Anche “L’ultimo grido” prosegue liricamente su sentimenti di pace universale,e sulla volontà di creare un mondo migliore (“salvami da qui/dagli uragani d’uomini/che sbranano radici e palpiti/e tutto tremerà”),mentre il sound è una volta di più progressivo (le influenze provengono dai ’70-complici le avvolgenti e suadenti tastiere-ma aggiornate ai nostri tempi e,soprattutto,personalizzate),e si mescola benissimo all’andatura orientaleggiante creata da Cristiano , Massimo Giuntini (e da Shady Hasbun) sullo sfondo.

Il sapore etnico prevale anche su “Ummi”,miscelato ad un sound al passo coi tempi:ma è anche un brano in cui il blues è più presente,grazie al tocco di “Cato”,che ci dona un bellissimo assolo carico di feeling e creatività emozionale.

“Al di là del ponte” è un’altra canzone accattivante,che ti fa venire voglia di muoverti e ballare;tornano le tastiere che avvolgono ed emozionano con fare orchestrale e progressivo,mentre la base ritmica è ficcante;il testo si muove su binari più enigmatici,ma con diverse chiavi di lettura (“peccatori slegati ritrovano mani e impronte di eroi/al di là di quel ponte….si nasce”).

“Strade di Beirut” si apre con un campionamento della cantante Fairuz,ed è un brano più malinconico e notturno,in cui riaffiorano ricordi e appunti di viaggio personali (“strade di Beirut/la bellezza in una donna Dea/strade di Beirut/da una chiesa fino a una moschea/per chi sceglierà”) con in sottofondo un sound funkeggiante e molto fresco,godibile.

L’amore per le atmosfere riflessive riaffiora su “Volo di rondine”,una ballata dall’attitudine malinconica,ma che suggerisce comunque positività (“Ali per rinascere/ali per sorprendere”);il finale del disco è affidato ad una cover,”Sidun”,in origine tratto dal più “etnico” dei dischi di Fabrizio De Andrè (“Creuza de ma”):i Kabìla naturalmente “personalizzano” il brano,che sposa in maniera riuscita sonorità etniche ed elettroniche,con un’ulteriore sorpresa,la voce narrante di Andrea Chimenti…..e non è un caso che il brano si evolva  man mano in un’incalzante mix personale di suggestioni dark prog,con più d’un rimando ai migliori ’70 (soprattutto quelli più oscuri del catalogo Vertigo),che contrasta piacevolmente con il limpido e solare ritornello finale.

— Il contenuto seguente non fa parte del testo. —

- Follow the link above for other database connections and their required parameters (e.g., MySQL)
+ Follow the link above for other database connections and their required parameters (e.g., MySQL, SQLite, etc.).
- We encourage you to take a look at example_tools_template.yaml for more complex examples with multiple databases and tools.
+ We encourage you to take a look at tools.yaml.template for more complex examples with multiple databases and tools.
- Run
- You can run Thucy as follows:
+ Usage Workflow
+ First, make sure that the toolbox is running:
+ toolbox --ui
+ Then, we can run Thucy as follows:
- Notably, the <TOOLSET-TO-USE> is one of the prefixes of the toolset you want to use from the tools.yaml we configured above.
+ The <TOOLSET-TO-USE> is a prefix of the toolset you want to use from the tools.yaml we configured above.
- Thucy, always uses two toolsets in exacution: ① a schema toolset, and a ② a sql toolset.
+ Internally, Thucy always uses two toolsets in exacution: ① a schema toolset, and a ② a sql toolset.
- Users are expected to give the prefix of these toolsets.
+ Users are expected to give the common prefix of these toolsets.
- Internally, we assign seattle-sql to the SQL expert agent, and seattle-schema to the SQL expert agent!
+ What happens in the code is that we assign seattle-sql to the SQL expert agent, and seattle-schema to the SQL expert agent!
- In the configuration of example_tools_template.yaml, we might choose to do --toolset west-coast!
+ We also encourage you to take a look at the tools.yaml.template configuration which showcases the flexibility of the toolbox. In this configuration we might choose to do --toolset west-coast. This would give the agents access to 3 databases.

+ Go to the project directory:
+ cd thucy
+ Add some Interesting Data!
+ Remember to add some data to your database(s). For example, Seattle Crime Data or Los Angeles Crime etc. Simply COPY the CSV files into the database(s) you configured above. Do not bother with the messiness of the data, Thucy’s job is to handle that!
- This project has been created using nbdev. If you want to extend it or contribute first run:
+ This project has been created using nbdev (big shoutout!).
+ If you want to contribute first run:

Su i-tunes e su spotify si può ascoltare (e,volendo,scaricare)  un ulteriore brano,”Khayen” (non presente nell’edizione “fisica” dell’album),un brano sulla lotta per la libertà dei popoli arabi:questo brano fa intravedere ulteriori evoluzioni nella musica futura dei nostri (e c’è l’inconfondibile tocco di Massimo Giuntini alle Uilleann pipes),e si snoda tra progressive e psichedelia acida.

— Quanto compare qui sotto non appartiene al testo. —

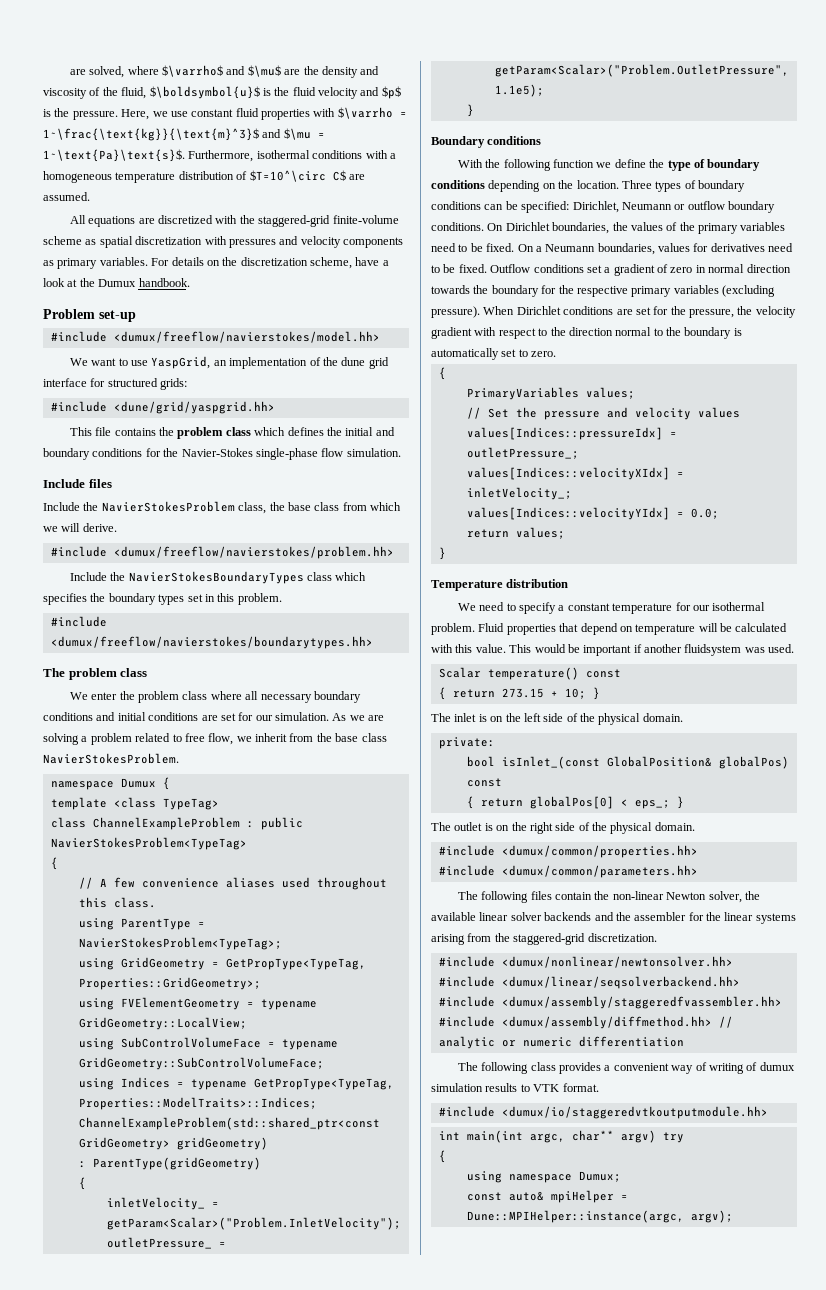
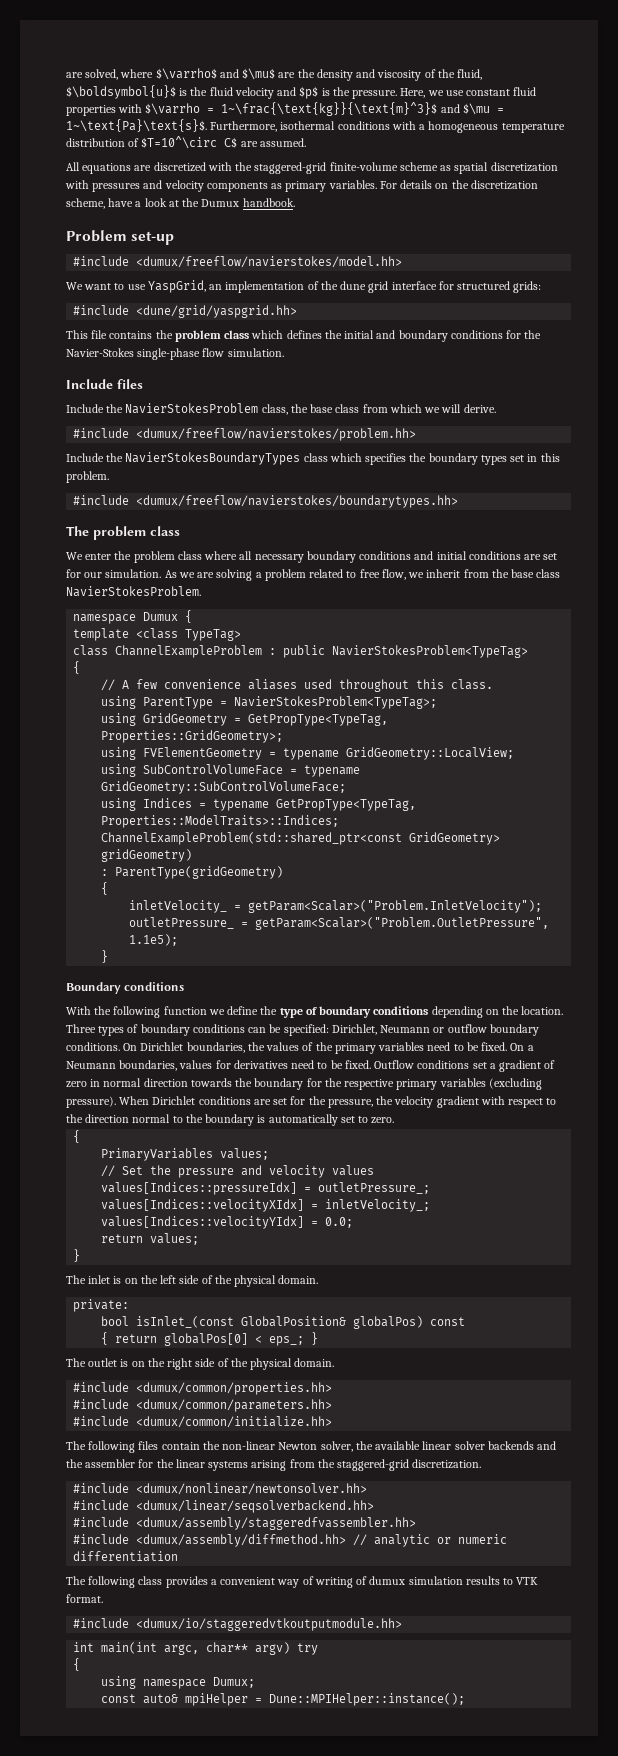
- Temperature distribution
- We need to specify a constant temperature for our isothermal problem. Fluid properties that depend on temperature will be calculated with this value. This would be important if another fluidsystem was used.
- Scalar temperature() const
- { return 273.15 + 10; }
+ #include <dumux/common/initialize.hh>
- const auto& mpiHelper = Dune::MPIHelper::instance(argc, argv);
+ const auto& mpiHelper = Dune::MPIHelper::instance();

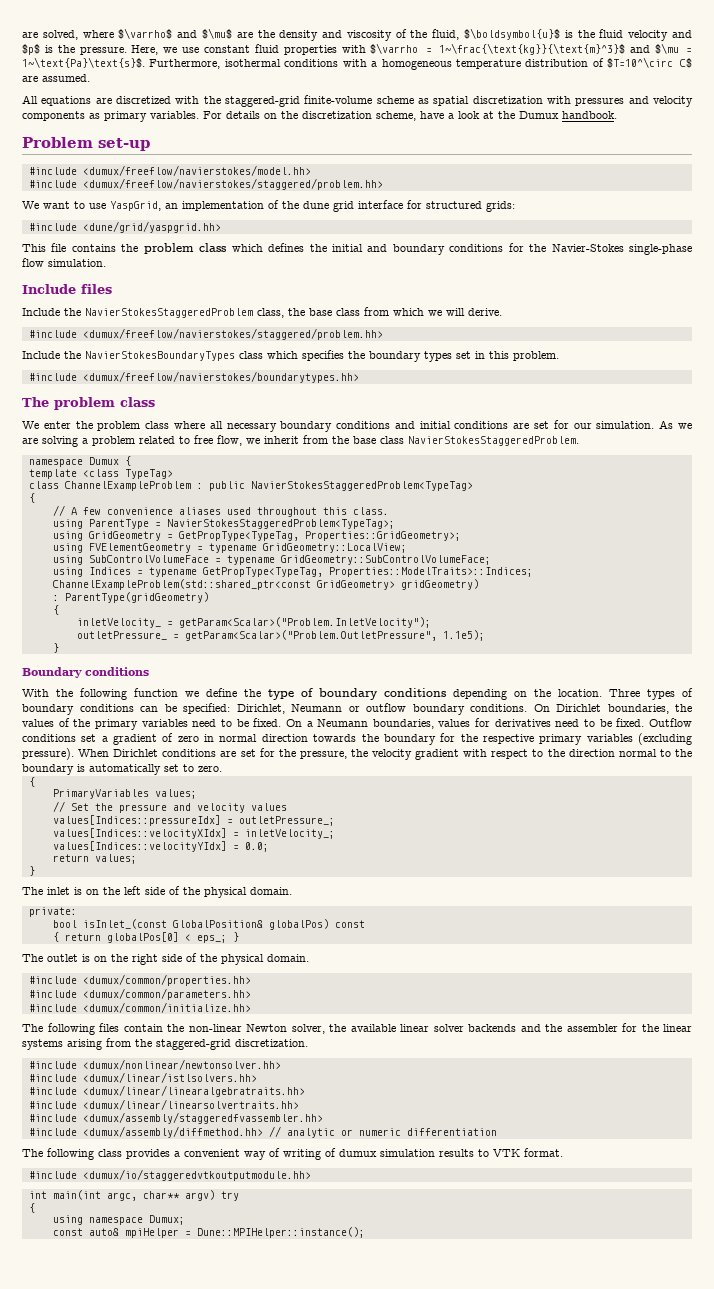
  #include <dumux/freeflow/navierstokes/model.hh>
+ #include <dumux/freeflow/navierstokes/staggered/problem.hh>
- Include the NavierStokesProblem class, the base class from which we will derive.
- #include <dumux/freeflow/navierstokes/problem.hh>
+ Include the NavierStokesStaggeredProblem class, the base class from which we will derive.
+ #include <dumux/freeflow/navierstokes/staggered/problem.hh>
- As we are solving a problem related to free flow, we inherit from the base class NavierStokesProblem.
+ As we are solving a problem related to free flow, we inherit from the base class NavierStokesStaggeredProblem.
- class ChannelExampleProblem : public NavierStokesProblem<TypeTag>
+ class ChannelExampleProblem : public NavierStokesStaggeredProblem<TypeTag>
- using ParentType = NavierStokesProblem<TypeTag>;
+ using ParentType = NavierStokesStaggeredProblem<TypeTag>;
- #include <dumux/linear/seqsolverbackend.hh>
+ #include <dumux/linear/istlsolvers.hh>
+ #include <dumux/linear/linearalgebratraits.hh>
+ #include <dumux/linear/linearsolvertraits.hh>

“Yallah!” è un bellissimo album:se avete amato i precedenti dischi del gruppo (come ho fatto io…e continuo a farlo),questo è un capitolo da non perdere,perchè il loro migliore ed il più completo;l’evoluzione della band non ha praticamente soste,perchè i nostri curano ogni aspetto della loro musica,sviluppandosi in sentieri sonori inaspettati continuamente e-al tempo stesso-riuscendo ad emozionare con poesia e grande capacità comunicativa,oltre che tecnica.

I Kabìla stanno dimostrando di essere una delle migliori band non solo dell’area toscana,ma anche dell’intera scena che guarda all’etnica come cannovaccio per sviluppare idee nuove;sono assolutamente convinto che questo “Yallah!” porterà la band verso un grande successo….perchè questi ragazzi lo meritano davvero,non solo per l’impegno profuso in tutti questi anni,ma anche per l’indiscutibile qualità e originalità della loro musica.

Comprate questo disco e tenetevi stretta questa band,perchè la loro musica è magica:”Yallah!” è il punto di svolta,ed è probabilmente l’inizio di qualcosa di nuovo,sicuramente di qualcosa di molto positivo!